Dataset entries:

━━━━━━━━━━━━━━━━━━━━

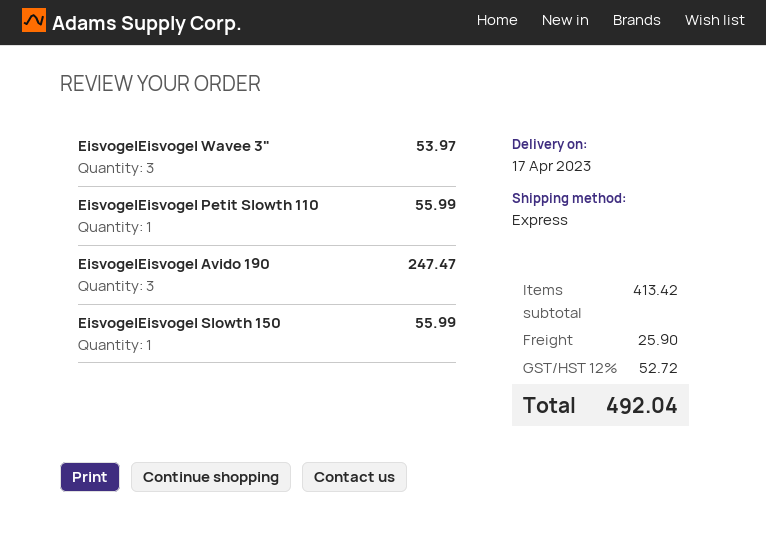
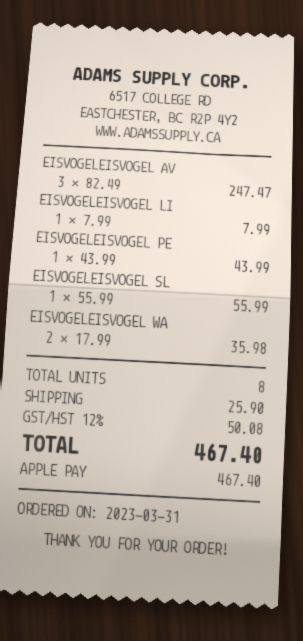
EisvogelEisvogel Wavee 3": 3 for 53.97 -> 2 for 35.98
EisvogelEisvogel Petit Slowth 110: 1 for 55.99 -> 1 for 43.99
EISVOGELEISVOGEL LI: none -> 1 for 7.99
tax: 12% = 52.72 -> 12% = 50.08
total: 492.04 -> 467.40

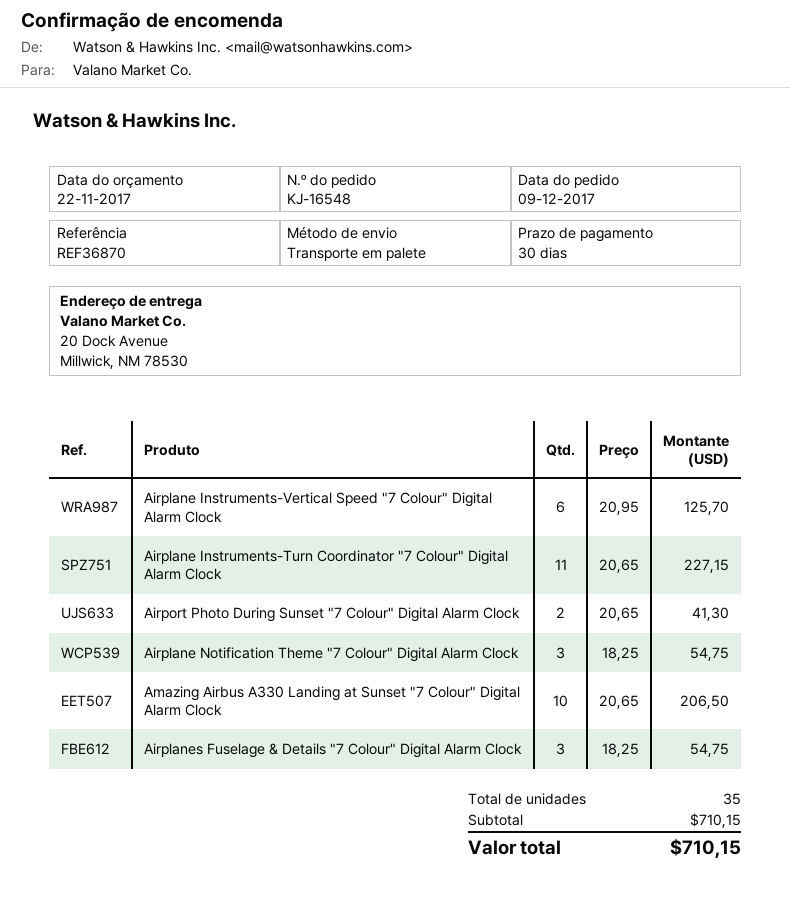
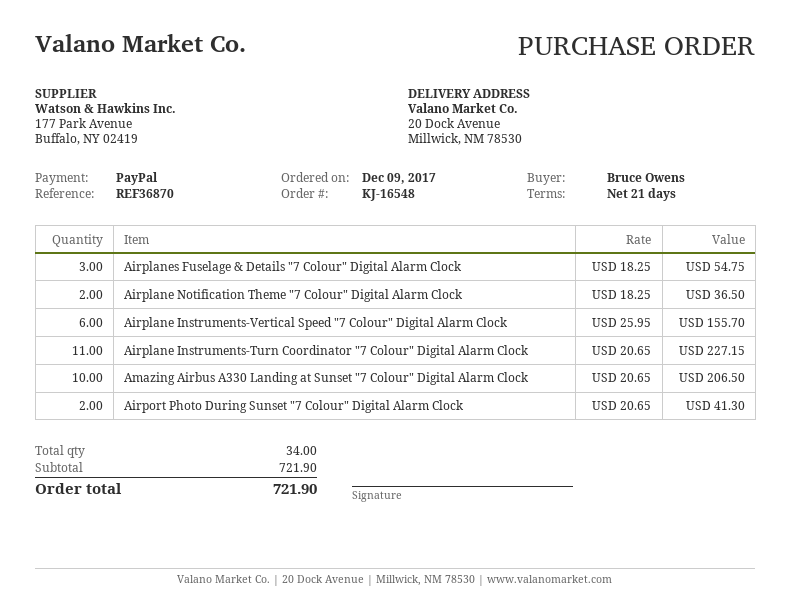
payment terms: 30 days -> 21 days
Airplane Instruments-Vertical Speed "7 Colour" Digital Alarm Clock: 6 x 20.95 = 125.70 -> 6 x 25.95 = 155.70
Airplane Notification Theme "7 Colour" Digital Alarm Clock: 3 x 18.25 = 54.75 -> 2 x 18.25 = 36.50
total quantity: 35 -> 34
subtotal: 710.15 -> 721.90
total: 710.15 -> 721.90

━━━━━━━━━━━━━━━━━━━━

◆ **Exercise instructions**
The lines from the one holding "Airplane Notification Theme" to the end of the entries are to be repeated exactly, with both ends included and nothing else.

◆ **Task answer**
Airplane Notification Theme "7 Colour" Digital Alarm Clock: 3 x 18.25 = 54.75 -> 2 x 18.25 = 36.50
total quantity: 35 -> 34
subtotal: 710.15 -> 721.90
total: 710.15 -> 721.90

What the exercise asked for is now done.